The plays, under three directors and with overlapping casts, offer up evidence of a hip, imaginative theatrical voice that's still forming.
Actor-turned-playwright Kapil has written a number of smaller works, including "Agnes Under The Big Top," a collection of immigrant stories. These three India-to-America stories orbit South Asian characters in cultural and spiritual collision with the West.
They are told in different theatrical styles — from the profane stand-up comedy of "Brahman/i" to the comic book-style detective story of "The Chronicles of Kalki" to "Shiv," a play that combines the spareness of Beckett with the magical realism of Gabriel Garcia Marquez. The trilogy's epic aim is matched only occasionally by the writing.
"Brahman/i: A One-Hijra Stand-Up Comedy Show" is the most complete of the pieces. A hijra is a hermaphrodite with a revered place in Hindu cosmology. In the Ramayana, the great Hindu epic, hijras waited for 14 years in a forest until the deity Rama returned. He had told all the men and women to go, and since the hijras were neither (or both), they stayed put. That's one of the stories that Brahman/i's aunt, who swills bourbon from a Coke can, tells the worried adolescent.

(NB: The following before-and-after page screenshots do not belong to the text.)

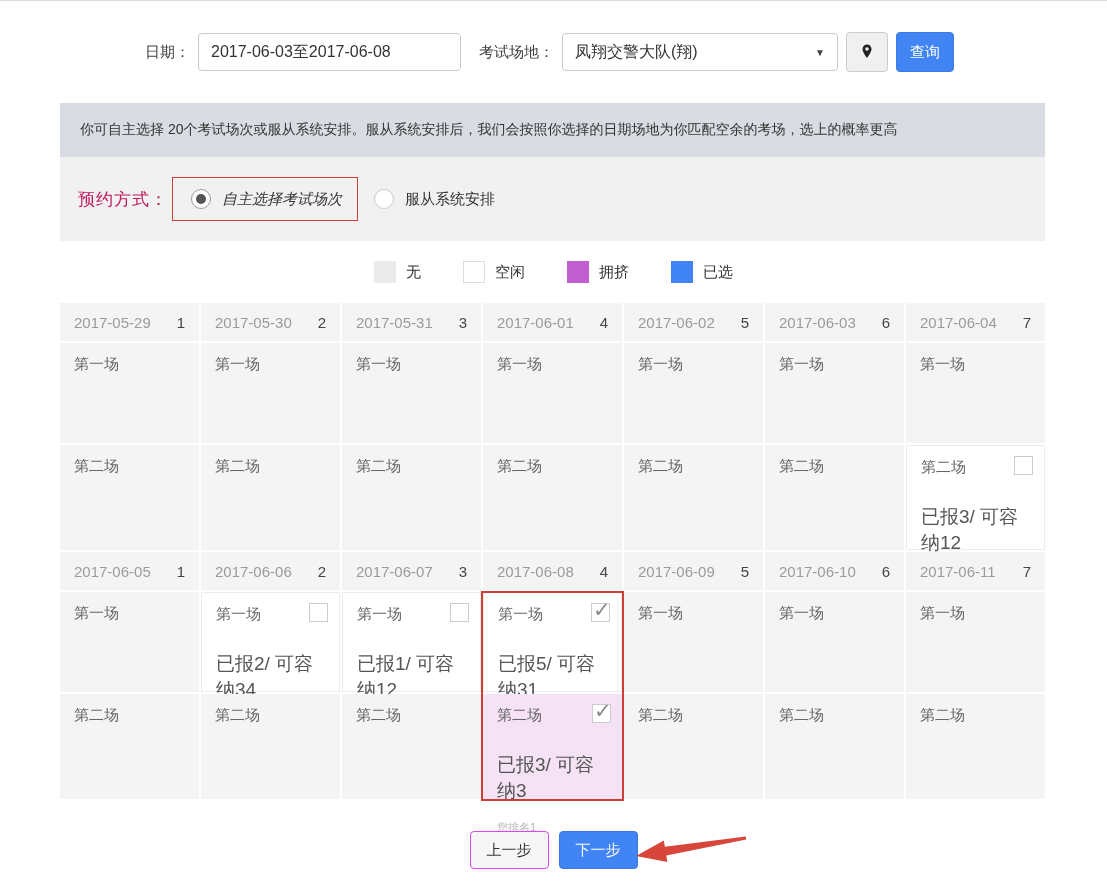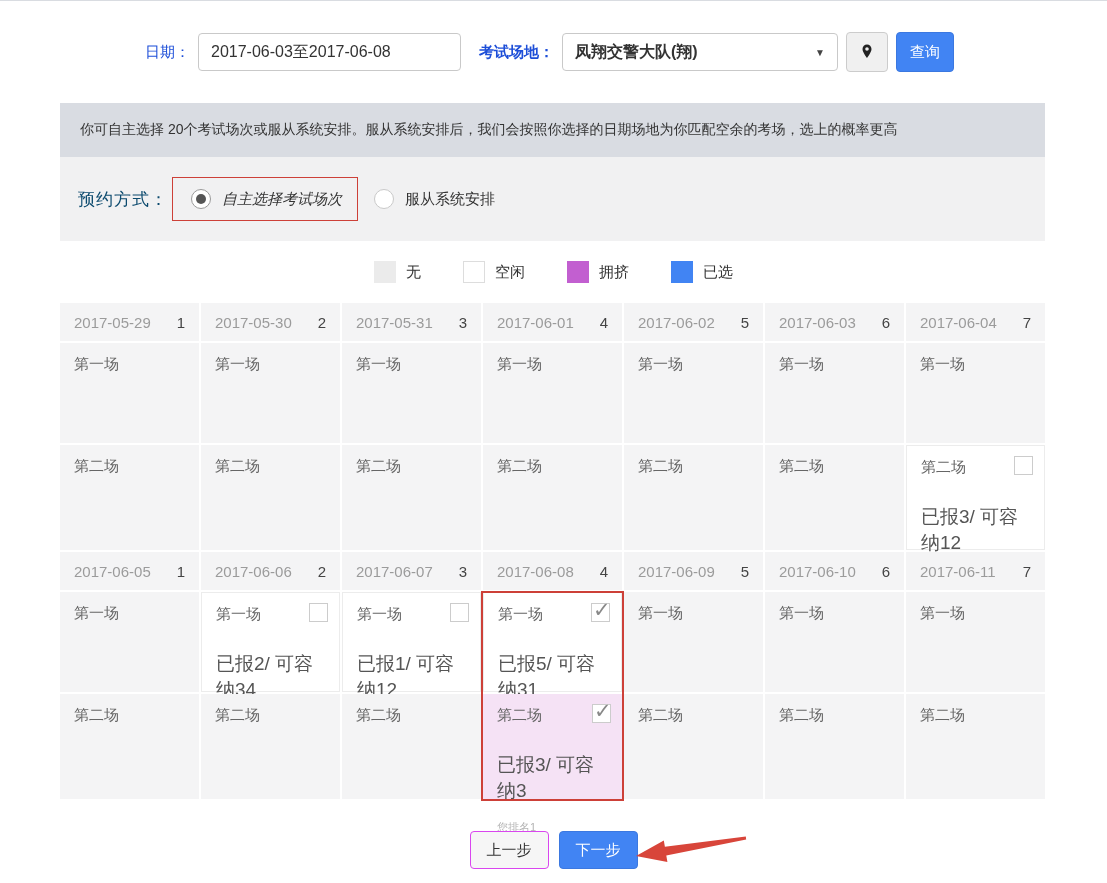--- a/index.html
+++ b/index.html
@@ -2,41 +2,41 @@
 <html><head>
 <meta charset="utf-8">
 <style>
   html,body{margin:0;padding:0;background:#fff;}
   body{width:1107px;height:883px;position:relative;overflow:hidden;
        font-family:"Liberation Sans","DejaVu Sans",sans-serif;color:#333;
        border-top:1px solid #d9dce1;box-sizing:border-box;}
 
   
   .filter-bar{display:flex;align-items:center;height:102px;padding-left:145px;box-sizing:border-box;}
-  .f-label{font-size:15px;color:#1d4ed8;white-space:nowrap;}
+  .f-label{font-size:15px;color:#404040;white-space:nowrap;}
   .date-input{width:263px;height:38px;box-sizing:border-box;border:1px solid #c9c9c9;border-radius:4px;
               padding:0 12px;font-size:16px;color:#333;margin-left:8px;font-family:inherit;outline:none;}
-  .venue-wrap{margin-left:18px;display:flex;align-items:center;font-weight:bold;}
+  .venue-wrap{margin-left:18px;display:flex;align-items:center;}
   .venue-select{width:276px;height:38px;box-sizing:border-box;border:1px solid #c9c9c9;border-radius:4px;
                 margin-left:8px;display:flex;align-items:center;justify-content:space-between;
                 padding:0 12px;font-size:16px;color:#333;cursor:pointer;background:#fff;}
   .caret{font-size:10px;color:#444;}
   .pin-btn{width:42px;height:40px;margin-left:8px;background:#f0f0f0;border:1px solid #ccc;border-radius:4px;
            display:flex;align-items:center;justify-content:center;cursor:pointer;}
   .query-btn{width:58px;height:40px;margin-left:8px;background:#4184f3;border:1px solid #3b78e0;border-radius:4px;
              color:#fff;font-size:15px;cursor:pointer;font-family:inherit;}
 
   
   .notice{margin:0 62px 0 60px;height:54px;background:#d9dce2;display:flex;align-items:center;
           padding-left:20px;box-sizing:border-box;font-size:14px;color:#333;}
 
   
   .booking{margin:0 62px 0 60px;height:84px;background:#f1f1f2;display:flex;align-items:center;
            padding-left:18px;box-sizing:border-box;}
-  .booking-label{font-size:17px;color:#0c4a6e;letter-spacing:1px;}
+  .booking-label{font-size:17px;color:#be185d;letter-spacing:1px;}
   .options{display:flex;align-items:center;margin-left:4px;}
   .option{display:flex;align-items:center;font-size:15px;color:#333;cursor:pointer;}
   .option .radio{width:18px;height:18px;border-radius:50%;border:1px solid #c9c9c9;background:#fff;
                  position:relative;flex:0 0 auto;}
   .option .radio.selected{border-color:#9a9a9a;}
   .option .radio.selected::after{content:'';position:absolute;inset:4px;border-radius:50%;background:#555;}
   .option .opt-label{margin-left:11px;white-space:nowrap;}
   .option.boxed{border:1px solid #cd4038;padding:11px 15px 11px 18px;font-style:italic;}
   .option + .option{margin-left:16px;}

Actor Debargo Sanyal, who was cast as Brahman/i at Mixed Blood, was sidelined by illness for the opening. The playwright admirably spelled him. Moving about the stage with semi-macho swagger, the spiked-hair Kapil attacked the mic, then grew quiet in moments as the character tells us about Brahman/i's life from birth to adolescence.
Kapil is at once captivating and cold in the funny title role. She embodies the unease of a character who goes between worlds and carries a secret. Brahman/i is accompanied by a bassist whose playing during interludes recalls the scene breaks in "Seinfeld." That character is played with petulance by Peter Christian Hansen.
Still, it will be interesting to see Sanyal infuse the role more male energy when he returns.